→ **Records to use**:
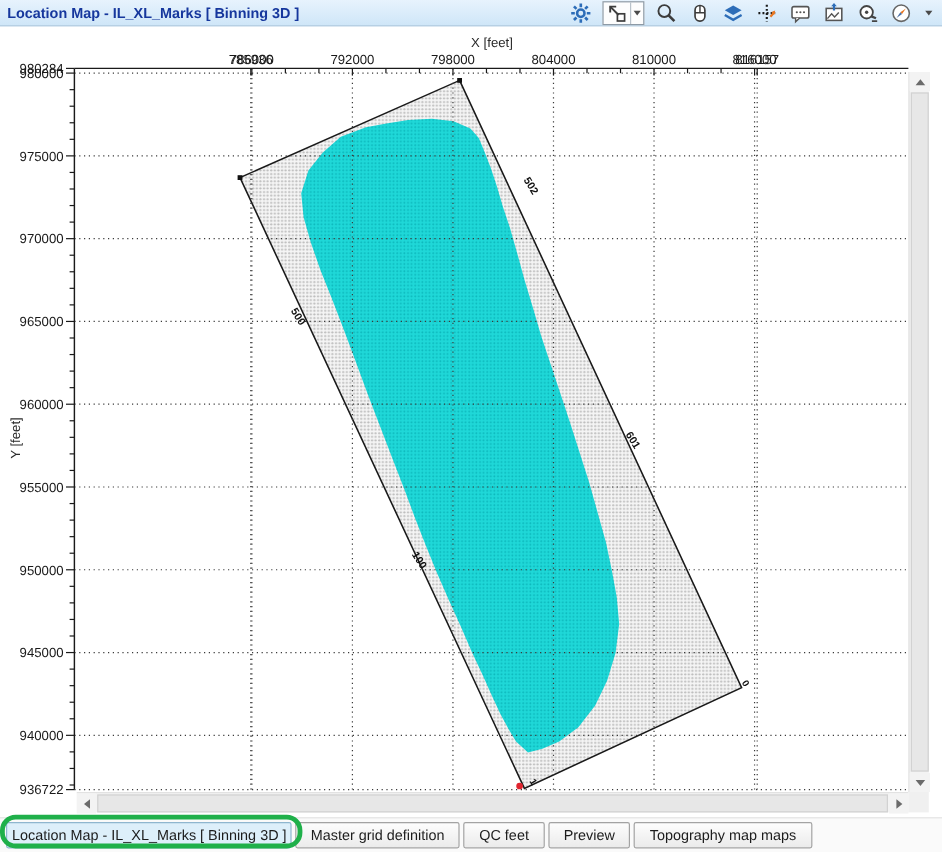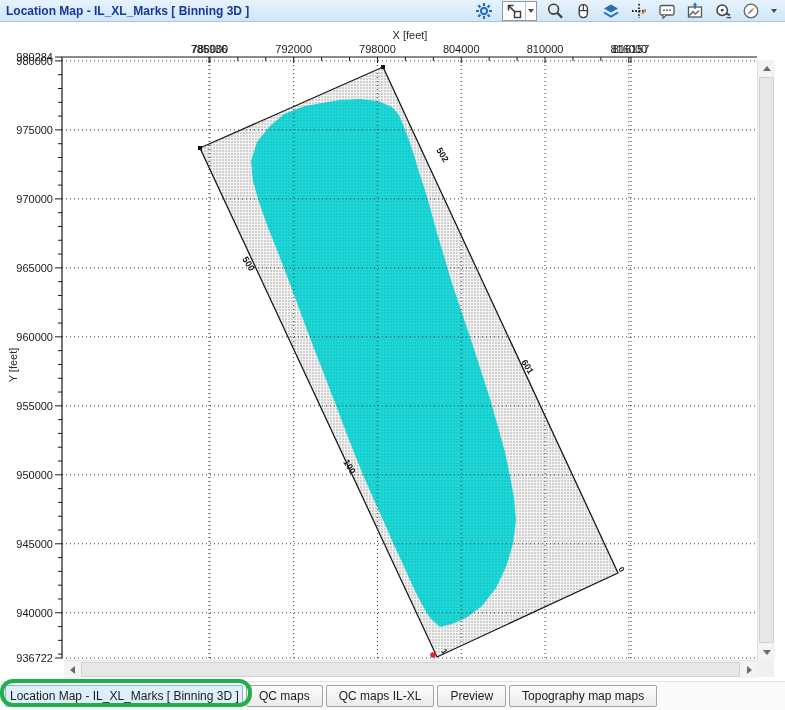--- a/index.html
+++ b/index.html
@@ -321,21 +321,21 @@
     <div id="hsb-thumb"></div>
     <div class="sb-arrow" style="right:0;top:0;">
         <span class="tri-right"></span>
       </div>
   </div>
   <div id="sb-corner"></div>
 
   <div id="tab-strip">
     <div id="tab-bar">
         <div class="tab active"><span>Location Map - IL_XL_Marks [ Binning 3D ]</span></div>
-        <div class="tab"><span>QC maps</span></div>
-        <div class="tab"><span>QC maps IL-XL</span></div>
+        <div class="tab"><span>Master grid definition</span></div>
+        <div class="tab"><span>QC feet</span></div>
         <div class="tab"><span>Preview</span></div>
         <div class="tab"><span>Topography map maps</span></div>
       </div>
   </div>
   <div id="highlight-ring"></div>
 
 </div>
 
 </body></html>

→ **What is being asked**:
Would you quote, exactly and only, the lines from the one containing "Binning 3D ]</span></div>" to the end of the entries?

→ **Solution**:
         <div class="tab active"><span>Location Map - IL_XL_Marks [ Binning 3D ]</span></div>
-        <div class="tab"><span>QC maps</span></div>
-        <div class="tab"><span>QC maps IL-XL</span></div>
+        <div class="tab"><span>Master grid definition</span></div>
+        <div class="tab"><span>QC feet</span></div>
         <div class="tab"><span>Preview</span></div>
         <div class="tab"><span>Topography map maps</span></div>
       </div>
   </div>
   <div id="highlight-ring"></div>
 
 </div>
 
 </body></html>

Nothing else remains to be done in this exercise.